While the RTL implementation of integer multiplication is more complex than that of integer addition, the extended problem of floation-point multiplication does not present any significant difficulties that have not already been addressed in earlier chapters. The focus of this chapter, therefore, is the multiplication of integers.
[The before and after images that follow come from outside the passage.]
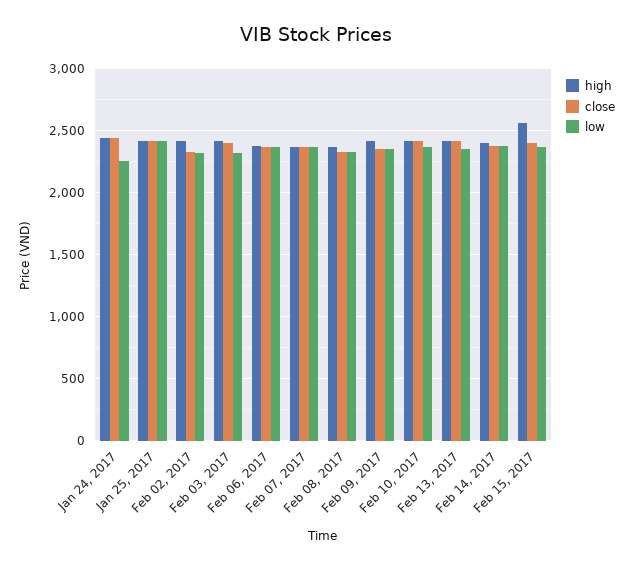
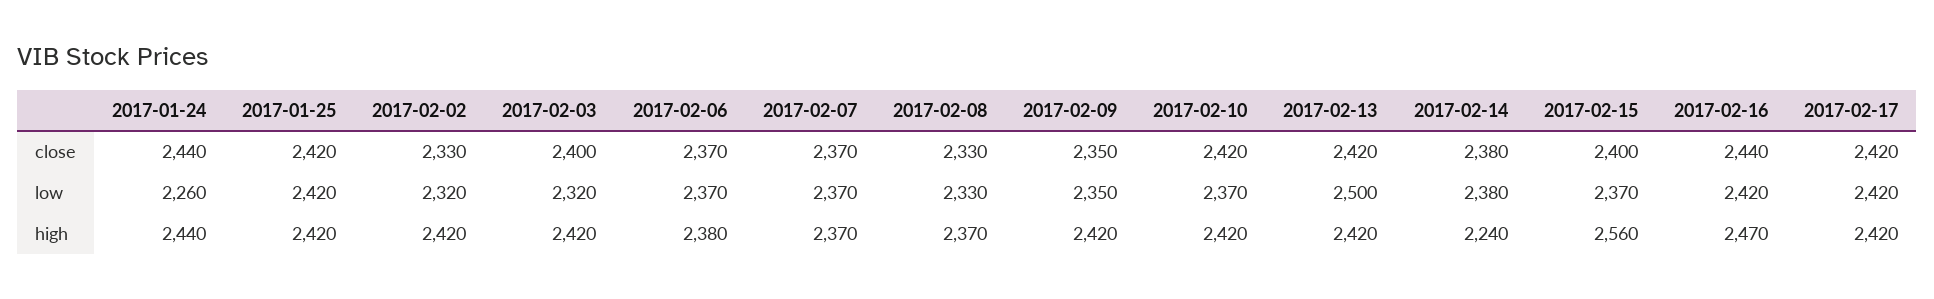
low, Feb 13, 2017: 2350 -> 2500
high, Feb 14, 2017: 2400 -> 2240
close, 2017-02-16: none -> 2440
close, 2017-02-17: none -> 2420
low, 2017-02-16: none -> 2420
low, 2017-02-17: none -> 2420
high, 2017-02-16: none -> 2470
high, 2017-02-17: none -> 2420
Let $ x$ and $ y$ be natural numbers, which we shall call the multiplicand and the multiplier, respectively. A natural approach to the computation of $ x \cdot y$ begins with the bit-wise decomposition of the multiplier,

$\displaystyle y = \verb!b!\beta_{w-1}\cdots \beta_0 = \sum_{i=0}^{w-1}2^i\beta_i,$

where $ 0 \leq y < 2^w$ and for $ i=0,\ldots,w-1$ , $ \beta_i = y[i]$ . The product may then be computed as

$\displaystyle xy = \sum_{i=0}^{w-1}2^i\beta_ix.$

Thus, the computation is reduced to the summation of at most $ w$ nonzero terms, called partial products, each of which is derived by an appropriate shift of $ x$ . In practice, this summation is performed with the use of a tree of compressors similar to the 3:2 compressor shown in Figure 6.1. It is clear that two such compressors may be combined to form a 4:2 compressor, and that $ 2^{k-2}$ 4:2 compressors may be used to reduce a sum of $ 2^k$ terms to $ 2^{k-1}$ in constant time. Consequently, the hardware needed to compress $ w$ terms to two grows linearly with $ w$ , and the required time grows logarithmically.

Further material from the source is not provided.